Keputusan ini sejalan dengan ekspektasi yang telah diprediksi oleh mayoritas pelaku pasar keuangan. Hal tersebut memberikan sedikit kelegaan bagi pasar domestik yang tengah mencermati berbagai indikator ekonomi.

Meskipun secara keseluruhan investor asing masih mencatatkan penjualan bersih saham atau net foreign sell senilai Rp920,3 miliar di seluruh pasar pada hari tersebut, aktivitas akumulasi tetap terlihat pada sektor-sektor tertentu.

Hal ini mengindikasikan adanya strategi selektif dalam penempatan dana oleh para investor asing. Mereka tidak serta-merta menarik seluruh investasinya, melainkan lebih berhati-hati dalam memilih instrumen.

Fokus utama penempatan dana oleh investor asing terlihat pada saham-saham di sektor energi dan komoditas. Sektor-sektor ini dinilai memiliki potensi yang menjanjikan di tengah kondisi pasar saat ini.

Terlihat adanya tren buying activity yang signifikan pada saham-saham unggulan di sektor energi, menunjukkan kepercayaan investor terhadap prospek jangka panjangnya. Sektor komoditas juga menjadi primadona dalam alokasi dana asing.

Keputusan BI untuk tidak menaikkan suku bunga acuan ini, yang sesuai dengan prediksi pasar, memberikan semacam kelegaan sementara bagi pelaku pasar domestik.

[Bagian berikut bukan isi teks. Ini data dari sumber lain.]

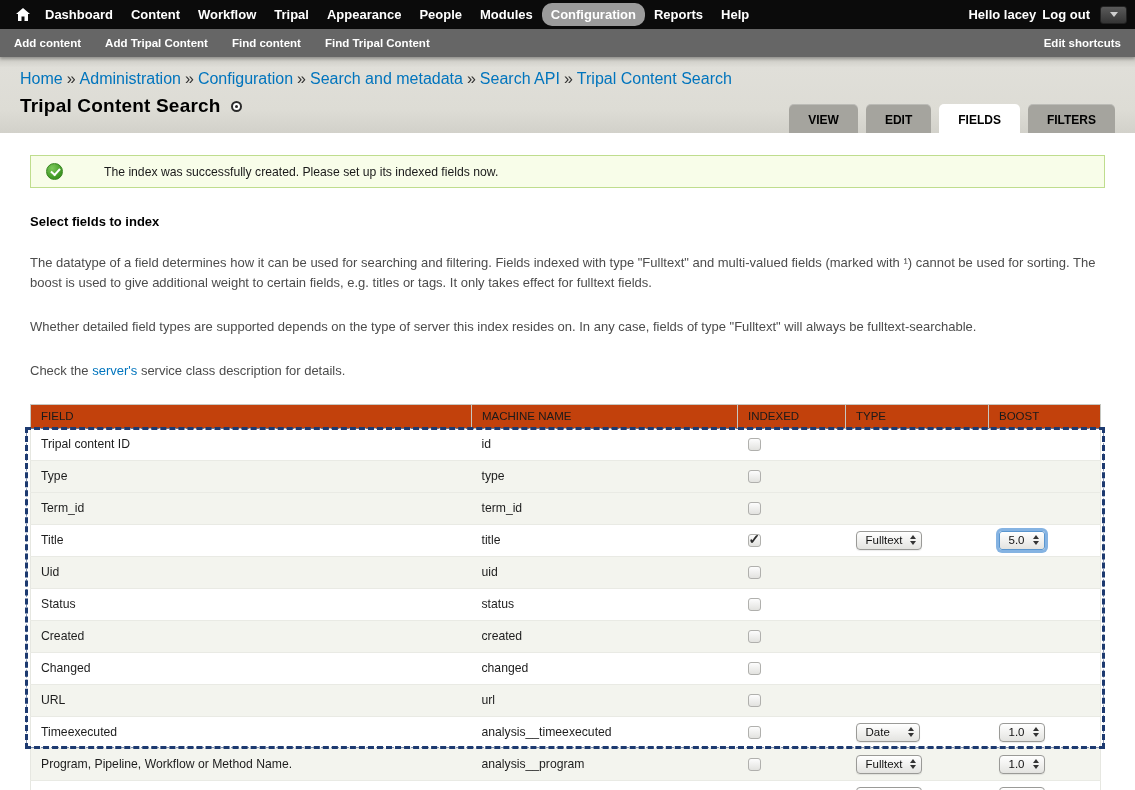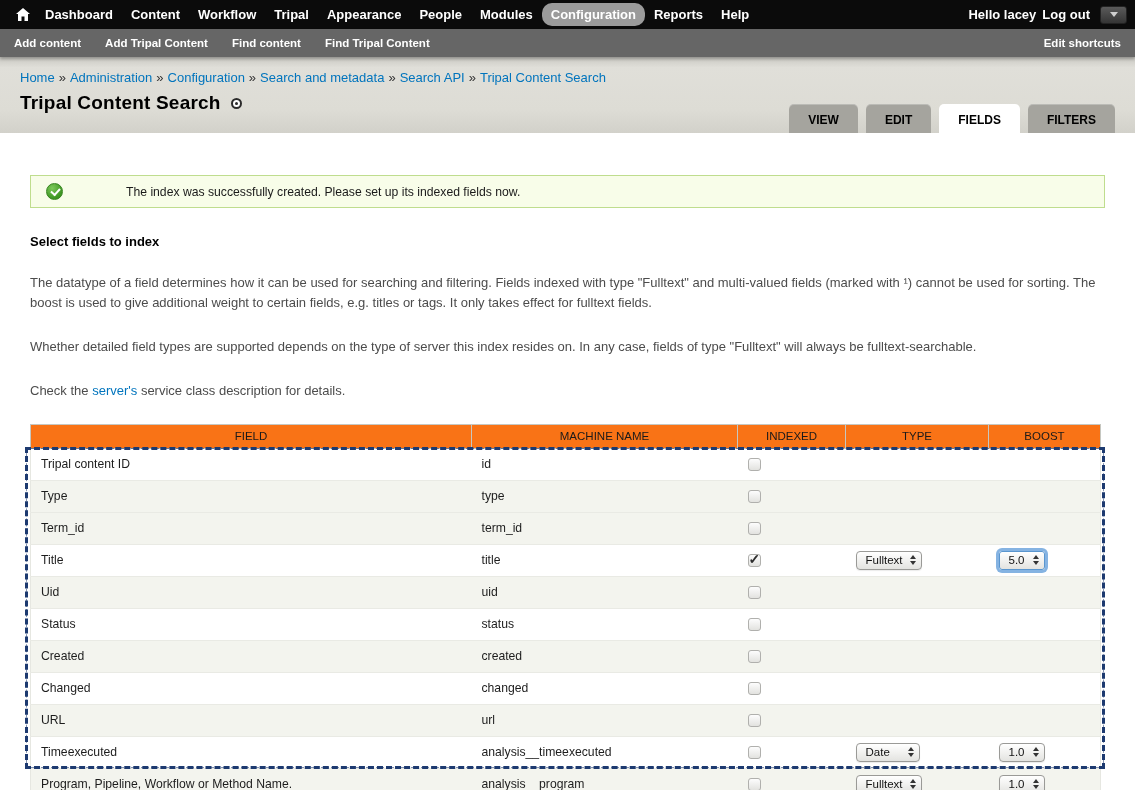--- a/index.html
+++ b/index.html
@@ -32,7 +32,7 @@
   .page-header { height:76px; position:relative;
     background:linear-gradient(180deg,#c9c8c2 0,#e0dfd9 14%,#dddcd5 70%,#d2d1ca 100%);
     padding:13px 20px 0 20px; }
-  .breadcrumb { font-size:13px; color:#333; }
+  .breadcrumb { font-size:16px; color:#333; }
   .breadcrumb a { color:#0074bd; text-decoration:none; cursor:pointer; }
   .breadcrumb .sep { margin:0 4px; color:#333; }
   .title-row { display:flex; align-items:center; gap:10px; margin-top:7px; }

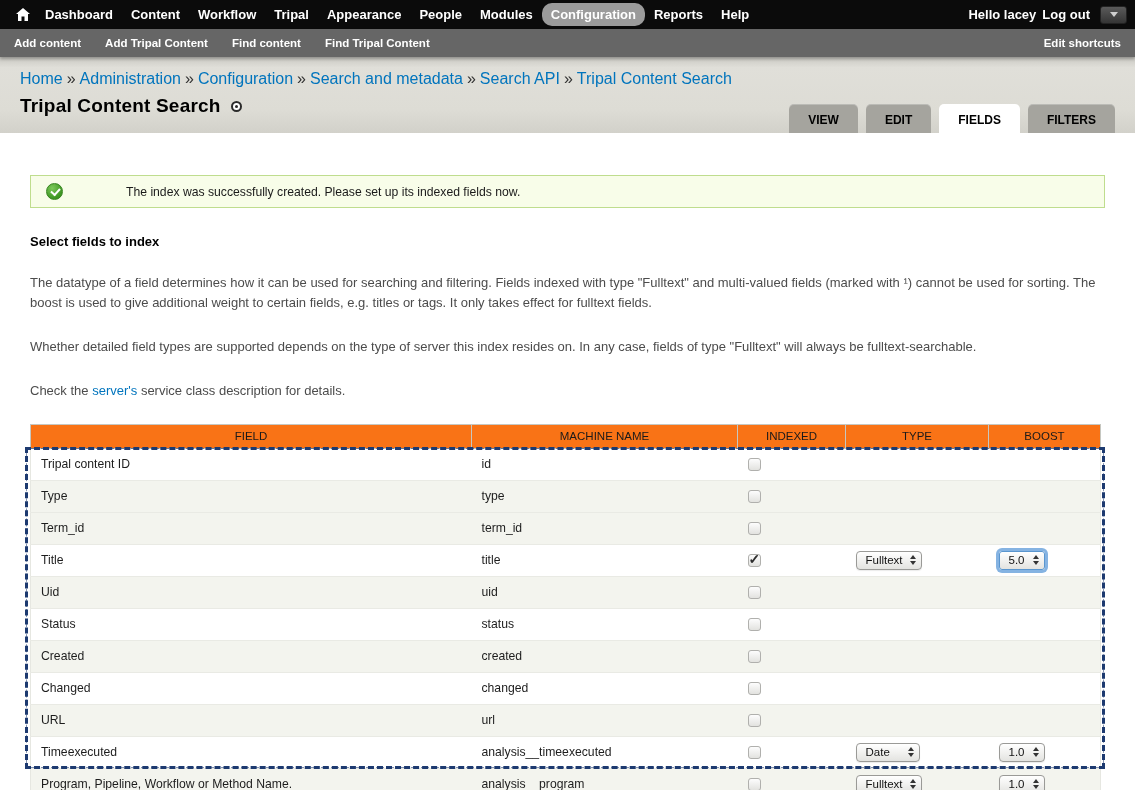--- a/index.html
+++ b/index.html
@@ -51,8 +51,8 @@
   .content { padding:22px 30px 0 30px; }
 
   .status-box { position:relative; border:1px solid #bfdd8e; background:#f8fde9;
-    padding:8px 10px 8px 95px; font-size:12.2px; color:#234600; min-height:33px;
-    display:flex; align-items:center;margin-top:20px; }
+    padding:8px 10px 8px 73px; font-size:12.2px; color:#234600; min-height:33px;
+    display:flex; align-items:center; }
   .check-icon { position:absolute; left:15px; top:7px; width:17px; height:17px;
     border-radius:50%; border:1px solid #35841e;
     background:radial-gradient(circle at 35% 28%,#7cc95a,#3e9623 70%); }

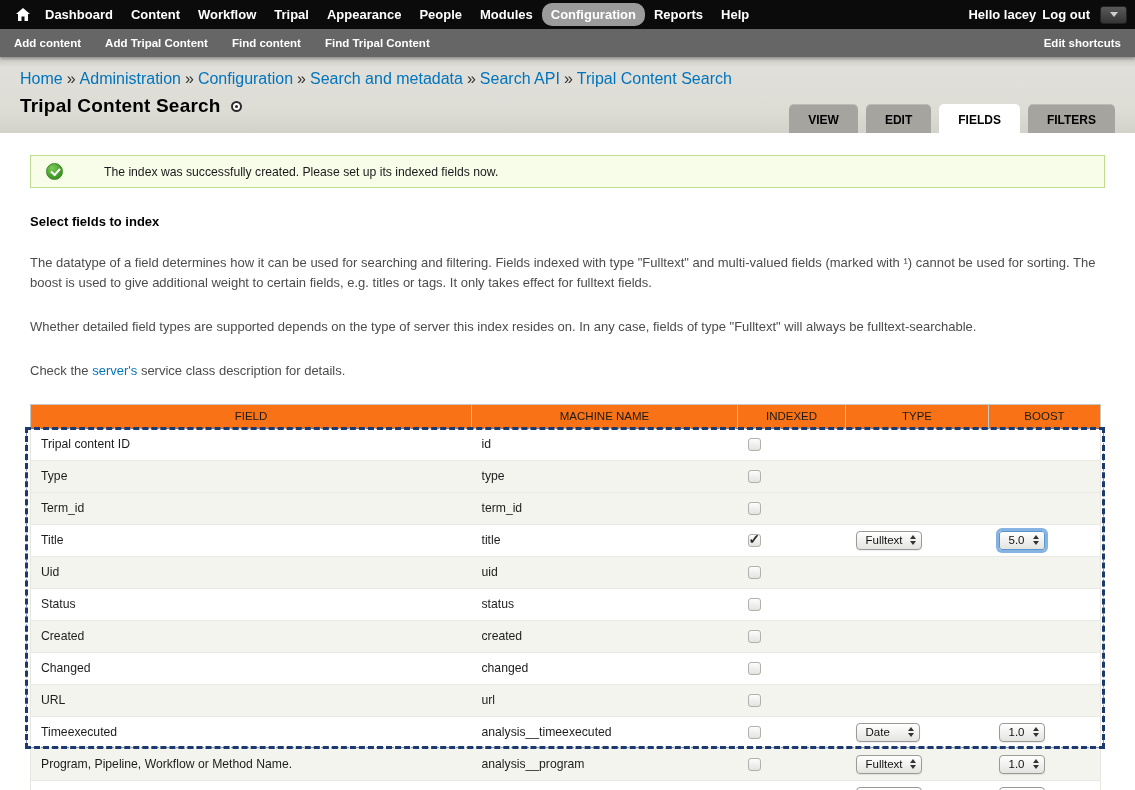--- a/index.html
+++ b/index.html
@@ -73,8 +73,8 @@
   col.c-indexed { width:108px; }
   col.c-type    { width:143px; }
   col.c-boost   { width:112px; }
-  thead th { background:#f97316; border:1px solid #c6c7c1; border-bottom:1px solid #bebfb9;
-    font-weight:normal; font-size:11.5px; color:#1a1a1a; text-align:center;
+  thead th { background:#c2410c; border:1px solid #c6c7c1; border-bottom:1px solid #bebfb9;
+    font-weight:normal; font-size:11.5px; color:#1a1a1a; text-align:left;
     padding:5px 10px; height:24px; }
   tbody td { padding:0 10px; height:32px; font-size:12.2px; color:#1d1d1d;
     border-bottom:1px solid #e9eae4; background:#fff; }

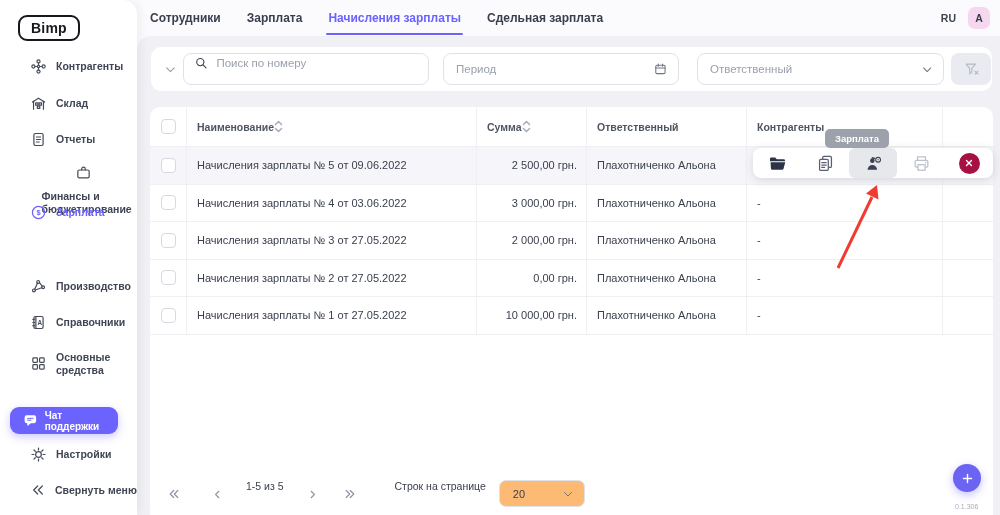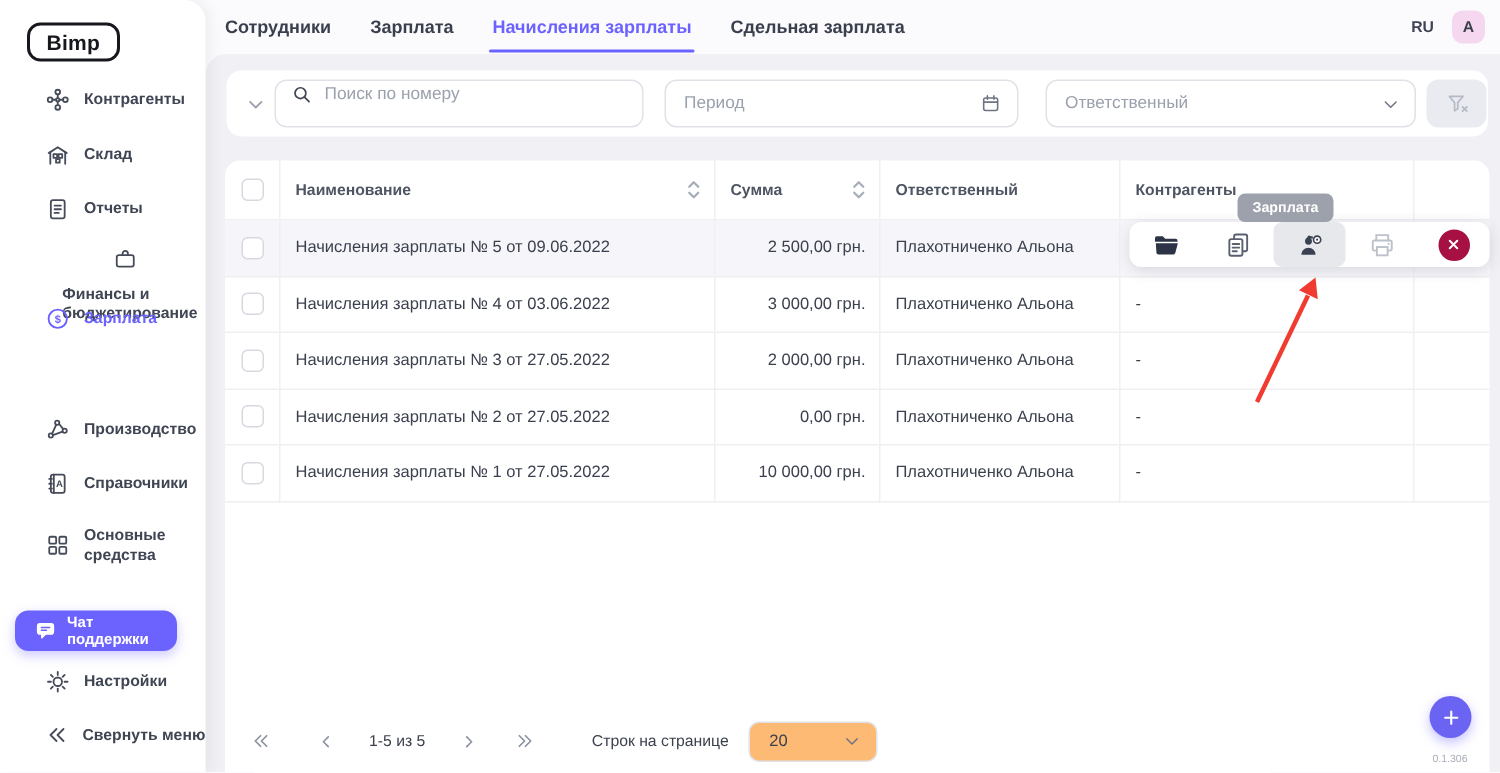--- a/index.html
+++ b/index.html
@@ -68,7 +68,7 @@
   .td { font-size:11px; color:#3b404e; }
   .col-border { border-right:1px solid #f0f0f3; }
   .cell-pad { padding-left:10px; }
-  .th-sort { justify-content:space-between; padding-right:9px; }
+  .th-sort { justify-content:flex-start; padding-right:9px; }
   .td-sum { justify-content:flex-end; padding-right:9px; }
   .cb { width:15px; height:15px; border:1.5px solid #d6d9e0; border-radius:4px; background:#fff;
         margin:0 auto; cursor:pointer; }

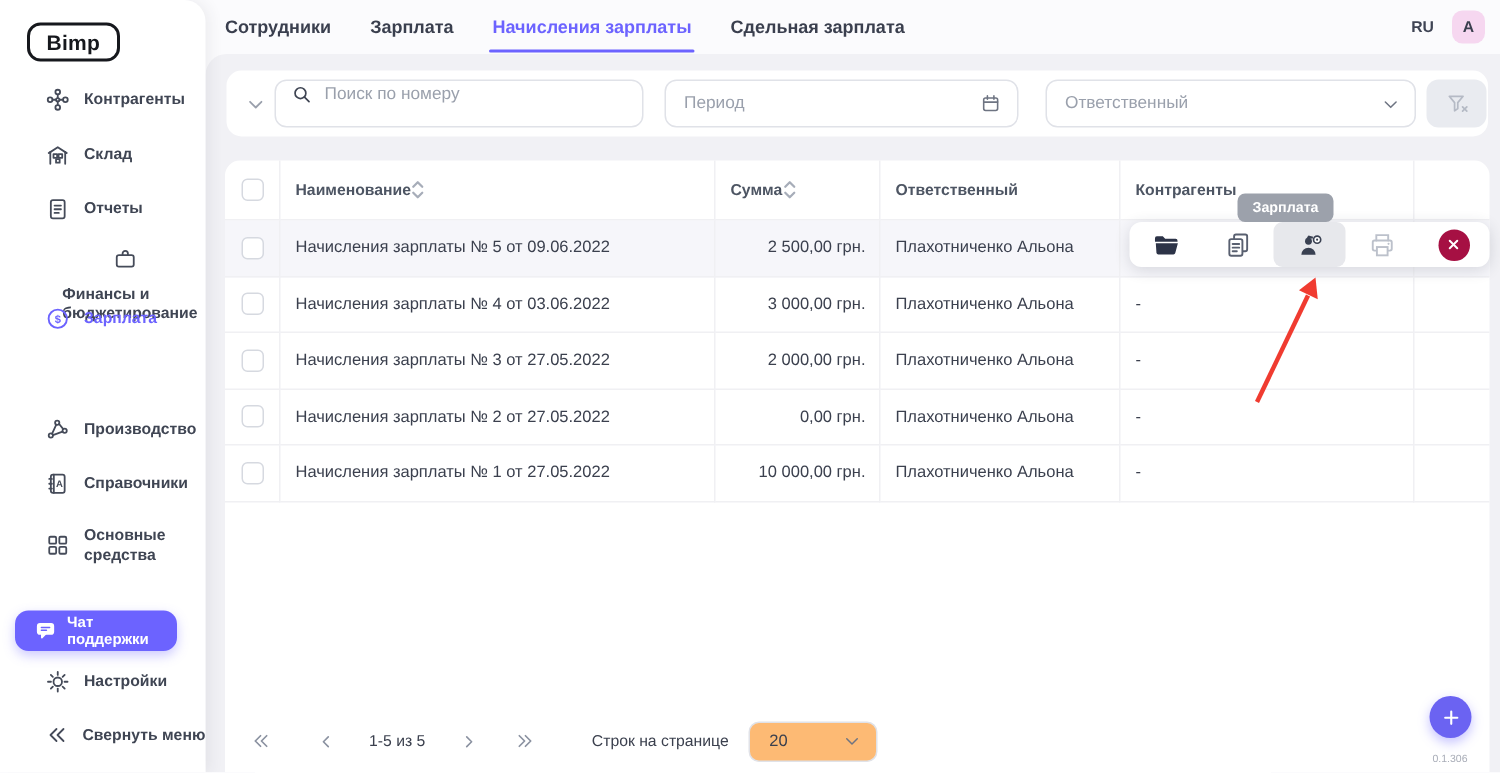--- a/index.html
+++ b/index.html
@@ -85,7 +85,7 @@
   .arrow-overlay { position:absolute; left:0; top:0; width:843px; height:408px; pointer-events:none; z-index:8; }
 
   
-  .pagination { position:absolute; left:13px; bottom:7px; height:28px; display:flex; align-items:center; }
+  .pagination { position:absolute; left:13px; bottom:7px; height:28px; display:flex; }
   .pg-ctl { color:#8b92a1; cursor:pointer; display:flex; align-items:center; }
   .pg-range { font-size:10.5px; color:#3b404e; }
   .pg-label { font-size:10.5px; color:#3b404e; }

"Keputusan BI mempertahankan suku bunga acuan pada level 5,25% sesuai dengan prediksi pasar dan memberikan semacam kelegaan sementara bagi pelaku pasar domestik," ujar seorang analis pasar modal.

Dilansir dari TREN.BISNISMARKET.COM, aktivitas akumulasi dana oleh investor asing tetap terjadi pada sejumlah saham unggulan di tengah tren net foreign sell secara keseluruhan.